In Fig 188.8.131.52 one can see the results for a node to which six beams with eccentricities connect. The first input on the left side is the model for which to retrieve the results. The node in question can be specified either via coordinate of node index.
The input-plug "Plane" lets the user define a plane of reference for the output directions "Dir" and the cross section forces "Fs" and moments "Ms". The latter applies only in case that the "Local?"-input receives 'False' - which is the default. If not specified the default reference plane is equivalent to the global coordinate system.
Via the "LCase"-input one can specify the load-case for which to retrieve the cross section forces.
If set to 'True' the "Local?"-input makes the output forces and moments in "Fs" and "Ms" refer to the local element coordinate system. This can be useful in some cases.
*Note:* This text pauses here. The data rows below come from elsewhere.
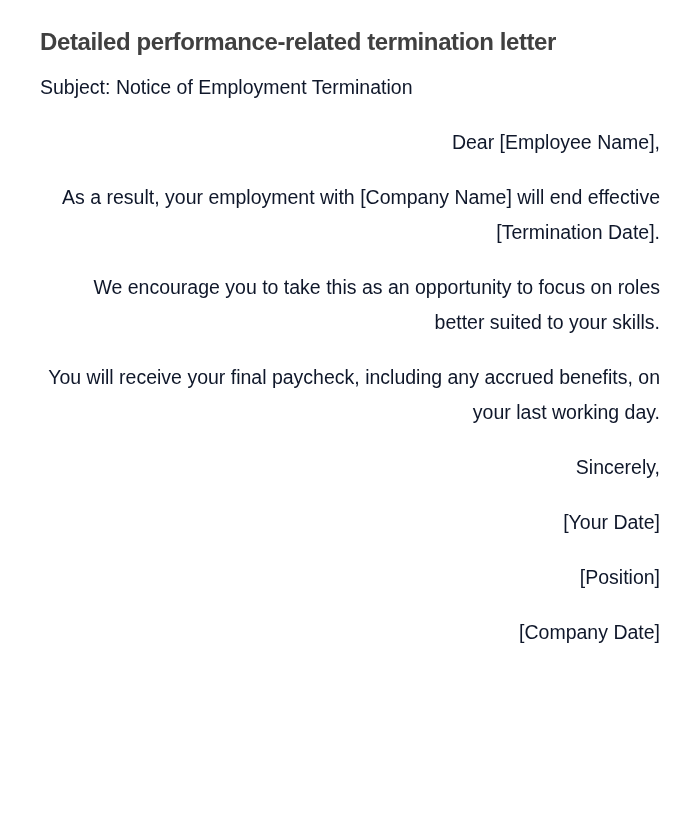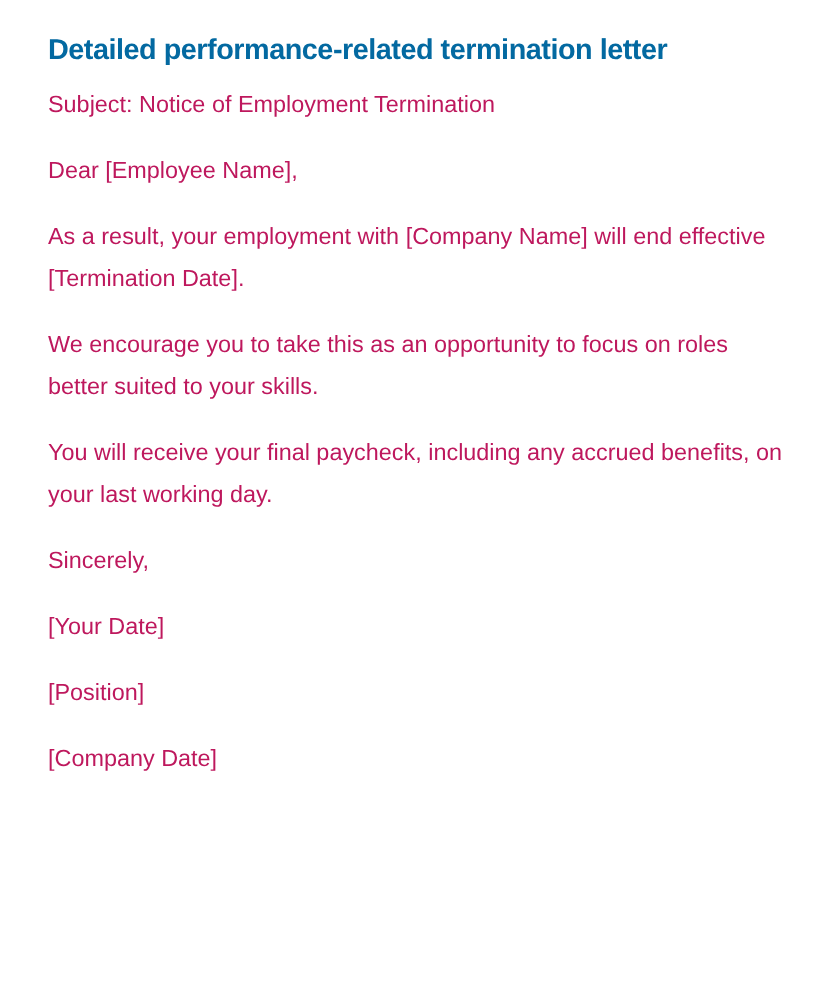"Detailed performance-related termination" .title { color: #0369a1 -> #404040 }
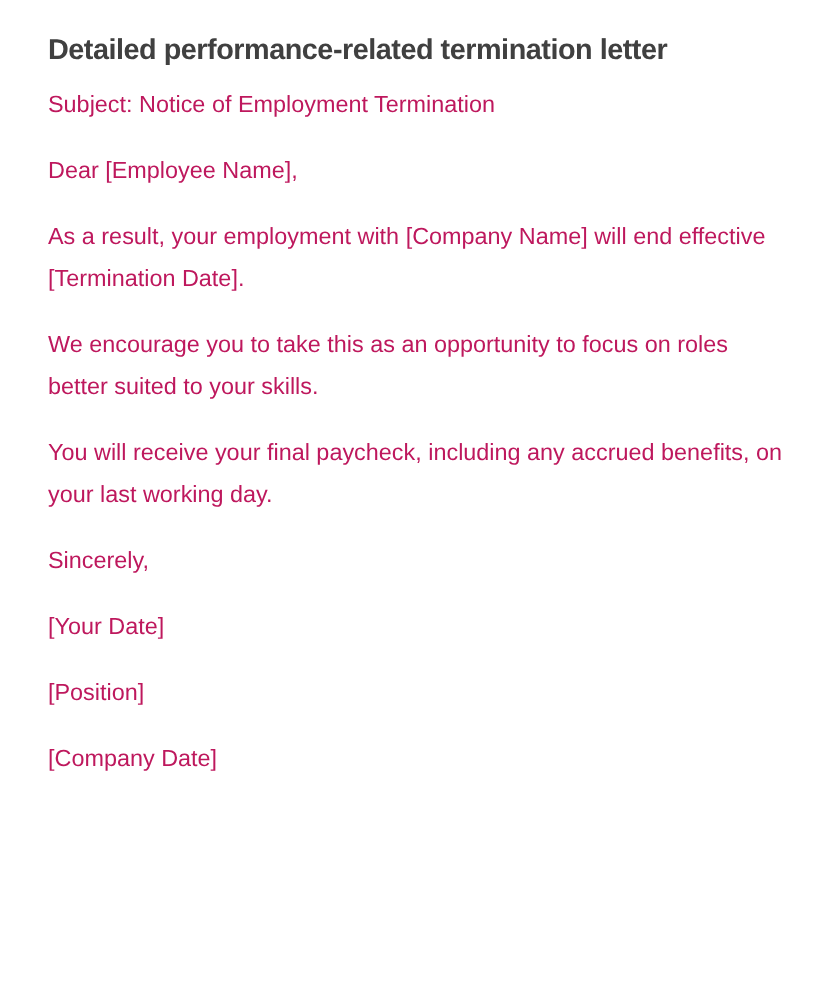"Subject: Notice of Employment" .p { color: #be185d -> #0f172a }
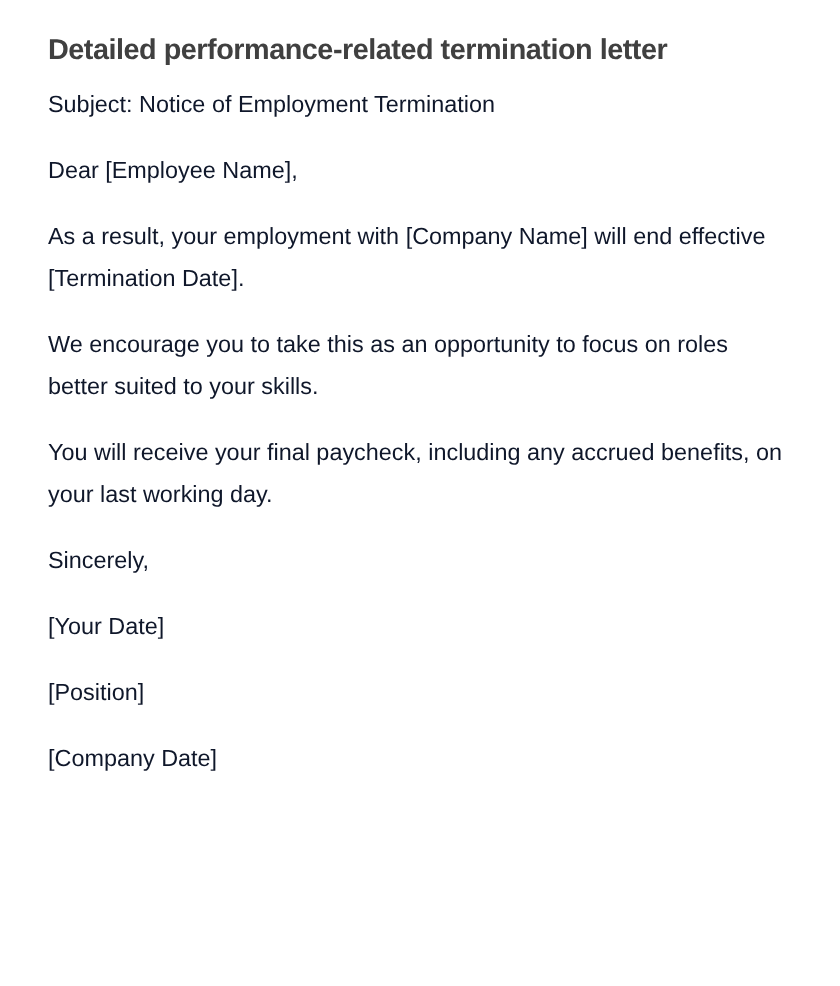"Dear [Employee Name]," .gap { text-align: none -> right }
Then however the sum of forces and moments and externa nodal loads does not add up to zero.
Fig 184.108.40.206: Cross section forces around a node with eccentric beams attached.
On the component's output-side one gets the list of beam- or truss-elements that connect to the node. The order of the unit-vectors in the "Dir"-List corresponds to that of the elements in "Elems". They point in the direction parallel to the elements but away from the node. By forming the dot-product between an element's local X-axis and the vector in the "Dir"-List one sees whether the element's starting- or end-point connects to a node.
The output "Fs" contains vectors of cross section forces Nx, Vy, and Vz - again in the order of output elements in "Elems". The moment vectors "Ms" - they contain Mx, My and Mz - refer to the position directly at the node. They get transformed to the element's reference line so beam eccentricities do not affect them. In this way they add up to zero (see fig. 220.127.116.11) in the absence of external nodal moment-loads.